Fishing reports sent in from members:
- 16th May: Here is my report – 11 fish – 9 rainbows, 1 blue, 1 brownie (see photo), Fantastic day with lots of offers. Too many on and offs,
Many thanks Darrel Young
- 13th May: As I missed you when I left yesterday – it was 8 with one taken (bleeding). Stubborn old goat fished dries – even a tiny single dry on finer tippet – broken twice! I did not realise there were some bigger fish around and thought it was safe. Thermals and 2 foul weather sweaters and still shivered ! One day I will get it right 😁 Saw a few Olives hatch after 4.00pm See you soon – hopefully for some evening sessions too. Ronnie Glass
- 11th May: Fished 9am to 3pm today. The morning was clear and cold with a stiff breeze from the south-west and not much showing at the surface. Things warmed up later on and a good hatch of small dark buzzers in the southern half of the loch got fish showing in the early afternoon. I caught and released 6 rainbows taken on small emerger patterns. Colin Macaulay
- 14th May: Hi Gareth I had 4 today got broken off by what looked like a nice blue trout got one on a black buzzer other three on pink apps .William had two on pink apps as well. Both of us lost a few as well. Otherwise a great day?? James McQuater and William Maltman
- 8th-14th May 2021. It was great to be back at Coldingham and to meet up with old friends on my first fishing week of the year. The week began sunny but with cold winds that varied in both strength and direction, which is never a good combination for dry fly fishing, so with the exception of an odd fish or two on a floating line and a detached bodied parachute Hawthorn or small black suspender buzzer, the first 3 days saw me predominantly use a long midge tip line with sunburst FAB on the point and two skinny cormorants on the droppers, fished static or with a very slow retrieve had fish came regularly to all three flies. The second half of the week was cloudy but calmer and slightly warmer, although Thursday was a real pea souper with visibility down to a couple of yards at most. On Wednesday and Friday the loch seemed alive with rising fish, but they were not easily tempted. A heavy hatch of tiny black flies saw the boat covered in them, and in similar fashion to a Caenis hatch, the trout became preoccupied.

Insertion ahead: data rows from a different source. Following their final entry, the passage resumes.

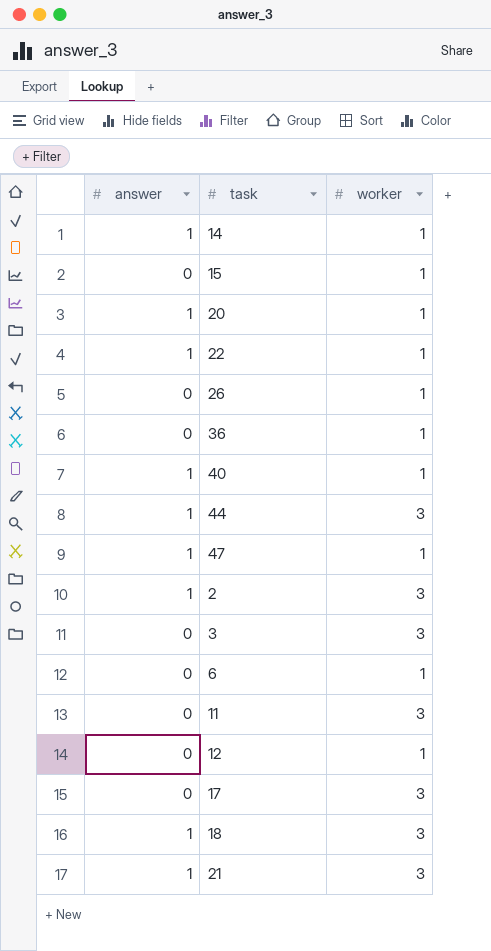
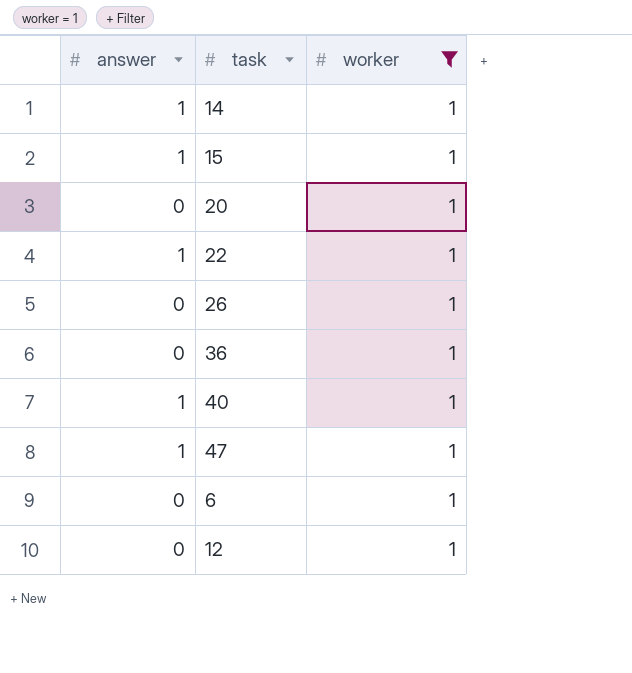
filter: none -> worker = 1
15 | answer: 0 -> 1
20 | answer: 1 -> 0

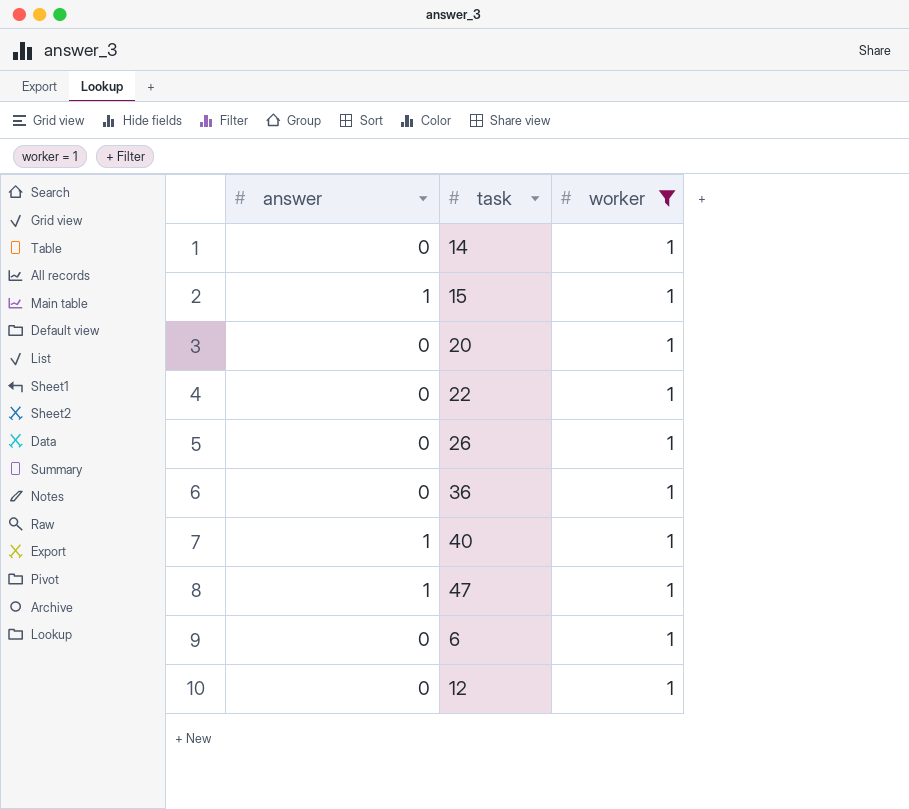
14 | answer: 1 -> 0
22 | answer: 1 -> 0

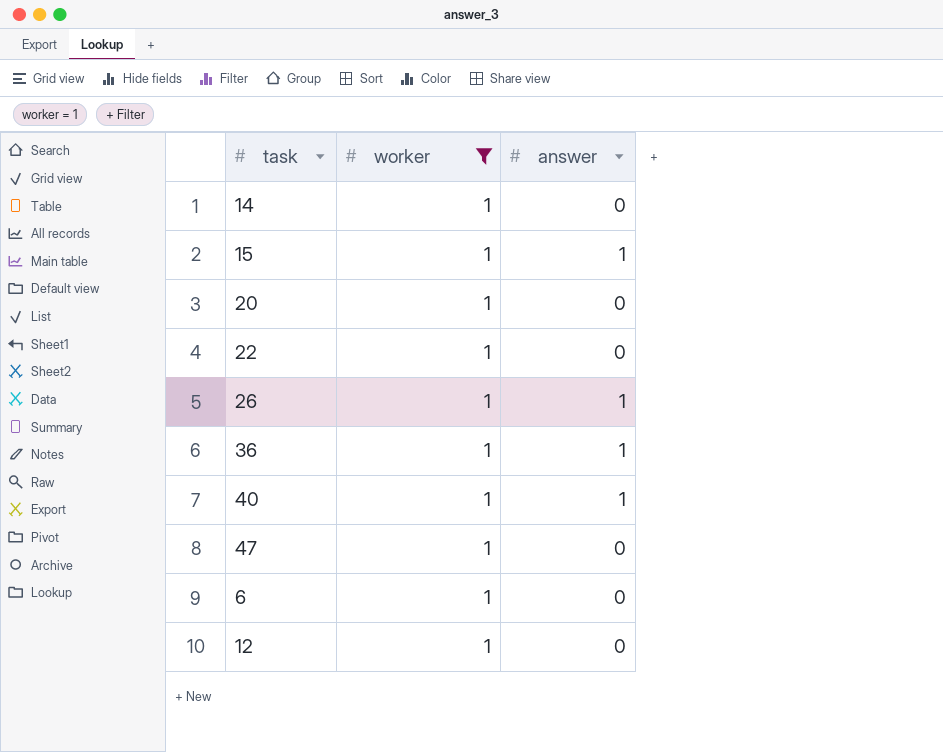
column answer | position: 1 -> 3
26 | answer: 0 -> 1
36 | answer: 0 -> 1
47 | answer: 1 -> 0

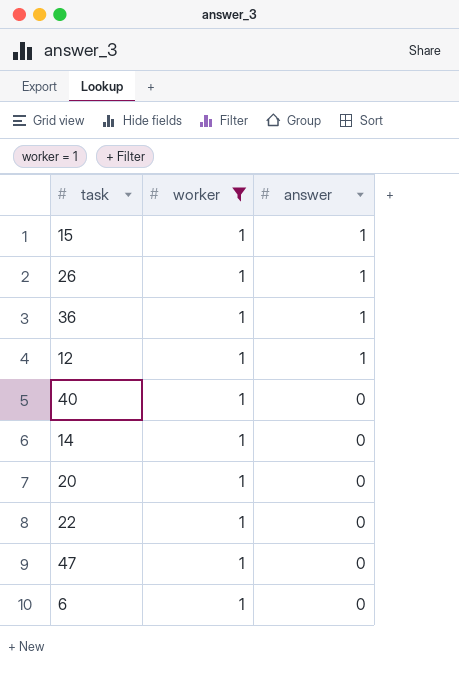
row order: none -> answer descending
12 | answer: 0 -> 1
40 | answer: 1 -> 0

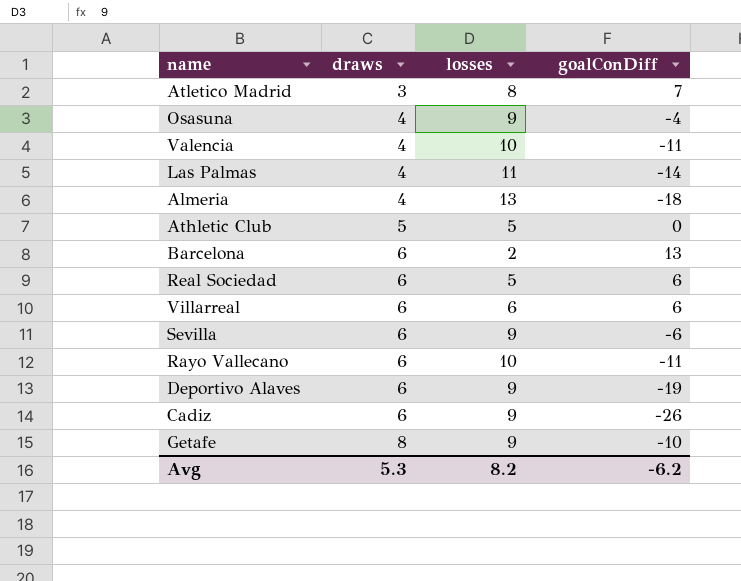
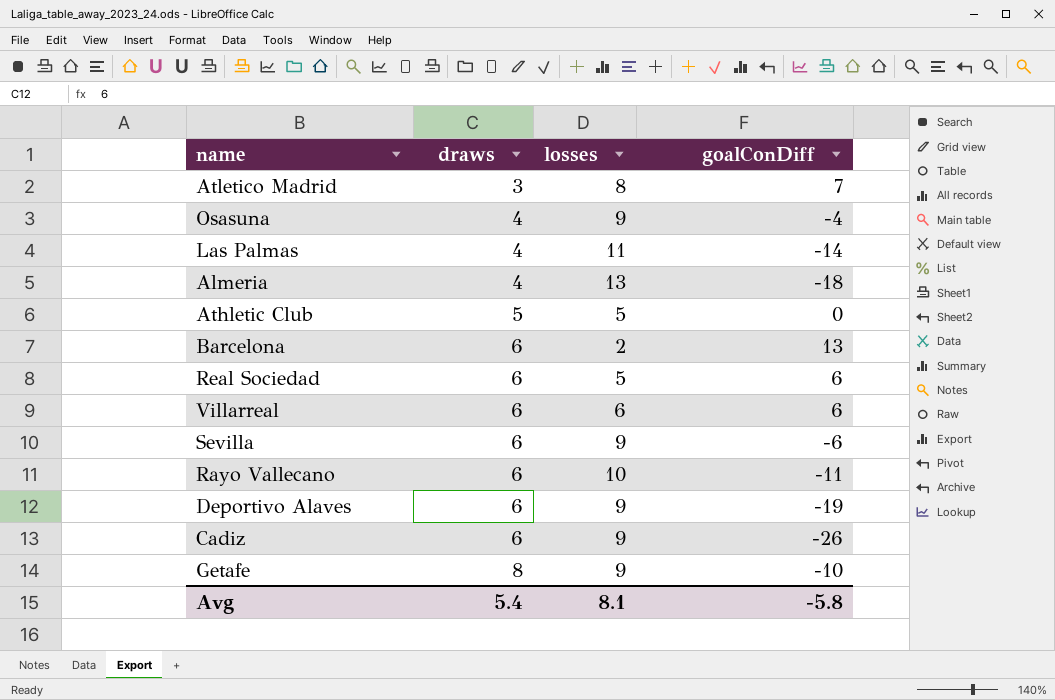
row Valencia: 4 | 10 | -11 -> none
Avg | draws: 5.3 -> 5.4
Avg | losses: 8.2 -> 8.1
Avg | goalConDiff: -6.2 -> -5.8

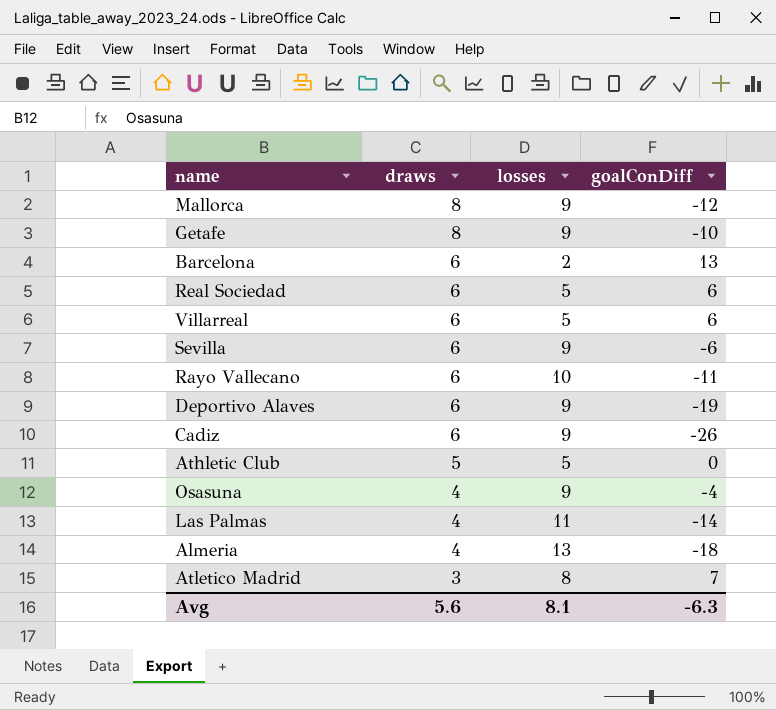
row order: draws ascending -> draws descending
row Mallorca: none -> 8 | 9 | -12
Villarreal | losses: 6 -> 5
Avg | draws: 5.4 -> 5.6
Avg | goalConDiff: -5.8 -> -6.3

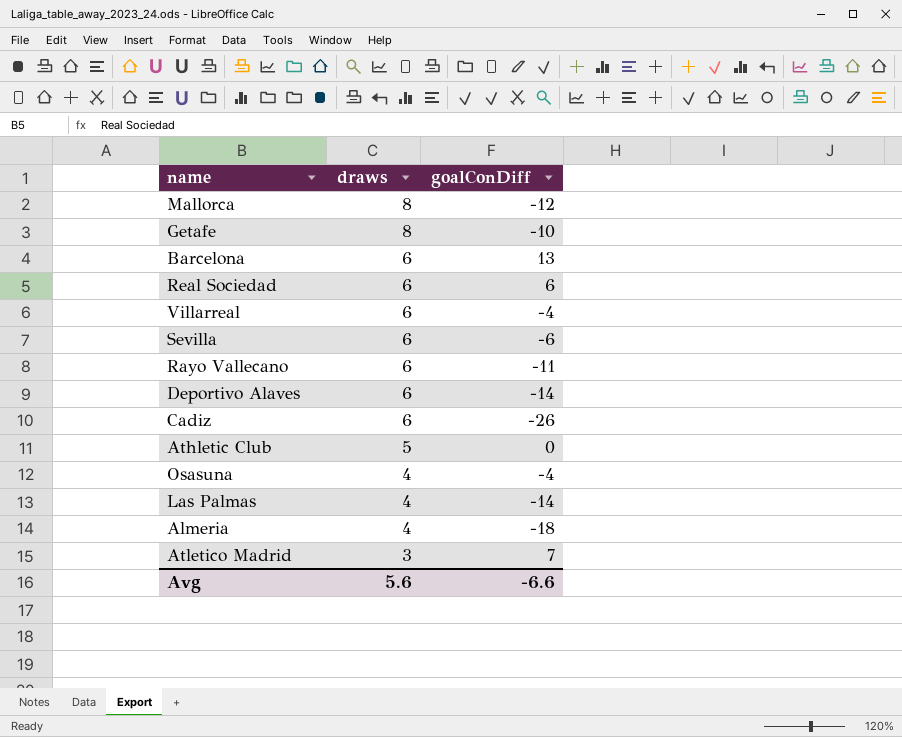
column losses | position: 3 -> none
Villarreal | goalConDiff: 6 -> -4
Deportivo Alaves | goalConDiff: -19 -> -14
Avg | goalConDiff: -6.3 -> -6.6

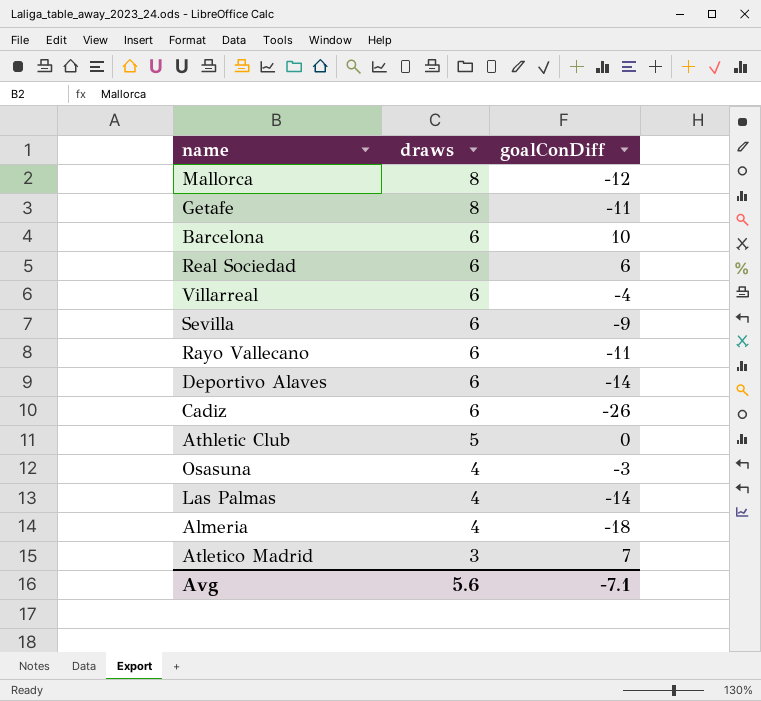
Getafe | goalConDiff: -10 -> -11
Barcelona | goalConDiff: 13 -> 10
Sevilla | goalConDiff: -6 -> -9
Osasuna | goalConDiff: -4 -> -3
Avg | goalConDiff: -6.6 -> -7.1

Two quite different methods worked for me: Firstly, a modified washing line with a dry fly on the point and another on the top dropper and a buzzer in the middle position. I fully expected the buzzer would be the taking fly, but it was the flat daddy on the point that saw all the action. Secondly, fishing the calm water on the Western shore, a single size 16 Allan Liddle dry fly called the Corrie Killer, fished to rising fish, was remarkably productive, giving me a total of 66 fish for the week. Les Lockey
Next week our club day is Sunday 23rd May and we look forward to welcoming Norham and Ladykirk for their first visit of the season.
The following week our club day is on Saturday 29th May when we will be hosting Livewire FFC.
As always, we extend a very warm welcome to the visiting clubs and hope for good weather and great fishing for them.